Let’s imagine you are sitting comfortably on a plane that is waiting in line to take off. Suddenly you learn that one of the next ten planes that does take off will crash.
You don’t know which plane will crash but it could be yours.
What do you do?
You could do nothing. After all, you have a 90% chance your plane will not crash.
But then your family and close relatives are on the plane with you.
What do you decide to do?
Do Nothing? Or do Something?
Pretty sure we’d choose to do something to protect our families from a 1-in-10 chance of catastrophic harm.
Need-to-Know: We take an enormous risk by doing nothing
Keeping this unpleasant scenario in mind, consider the reality we find ourselves in.
At our current pace of carbon emissions, we will use up the remaining carbon budget for a 90% chance of keeping climate warming to 2 degrees C in just 12 years.
Yes, just 12 years from now.
In 2035 there can be no emissions from then on wards, otherwise, forget 2C.
What about well-below 2C?
All the nations in the world previously agreed to stay well-below 2C under the 2015 Paris Climate Agreement. At current levels of carbon emissions, 40 billion tons a year, the carbon budget for well-below 2C would be gone sooner, i.e., 2032 or so.
What about 1.5C?
This year’s 40 billion tons of emissions would have to effectively go to zero tons five years from now—2028. And emissions would need to continue to stay at net zero year after year to have a 90% chance at 1.5C
Not going to happen.
Even the climate scientists whose work this is based on say there is no way of keeping warming at 1.5C now. We’ve left it too late.
“We haven’t stopped emissions from increasing. Governments have failed to control emissions,” said Christopher Smith, a University of Leeds climatologist and co-author of the study published last week in Nature Climate Change.
These tighter carbon-budget timetables may seem surprising, but they’re only an update or refinement on what’s been previously established carbon budgets.
Need-to-Know: For every tenth of a degree means 100 million more people will suffer*
In a press conference, Smith and the other scientists urged us jurnos to convey the importance of limiting global warming to 1.6C or 1.7C because every tenth of a degree has enormous consequences for all of us. Every extra bit of warming increases the number and intensity of extreme weather including storms, floods, and droughts, and the risks of crop failures, wildfires, and water shortages.

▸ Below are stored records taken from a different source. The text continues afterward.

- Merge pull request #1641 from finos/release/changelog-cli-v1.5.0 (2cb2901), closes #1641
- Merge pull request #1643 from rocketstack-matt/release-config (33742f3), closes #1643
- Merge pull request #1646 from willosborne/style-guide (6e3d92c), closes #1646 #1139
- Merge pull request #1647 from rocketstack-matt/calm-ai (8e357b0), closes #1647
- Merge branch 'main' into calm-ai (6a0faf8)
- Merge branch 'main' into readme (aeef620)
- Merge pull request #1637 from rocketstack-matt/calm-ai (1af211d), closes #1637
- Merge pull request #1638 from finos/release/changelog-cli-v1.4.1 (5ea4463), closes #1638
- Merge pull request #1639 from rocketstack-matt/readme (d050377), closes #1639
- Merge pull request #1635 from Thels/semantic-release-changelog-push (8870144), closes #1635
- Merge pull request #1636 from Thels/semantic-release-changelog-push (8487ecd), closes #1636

“It is remarkable how risky we are willing to be,” said study co-author, Joeri Rogelj, a climate scientist at Imperial College London.
For context: Major oil producers had record profits for 2022.
Exxon $56 billion; Chevron $36.5 billion; etc. More than $200 billion in profits overall for the oil giants.
Here’s what the UN Secretary-General said about this today.
Fossil fuel barons and their enablers have helped create this mess; they must support those suffering as a result. I call on governments to tax the windfall profits of the fossil fuel industry and devote some of those funds to countries suffering loss and damage from the climate crisis.
Need-to-Know: Someone has to pay the climate bill.
Until next time. Be well.
Stephen
P.S. To be clear, I’m using the 90% chance budget, almost all jurnos, including myself, have previously used the 50-50 chance budget numbers. Pretty crazy to bet the future of human civilization and our well-being on a coin toss.
*A study shows that within 50 years, a billion people will either be displaced or forced to live in insufferable heat for every 1°C rise in global temperature.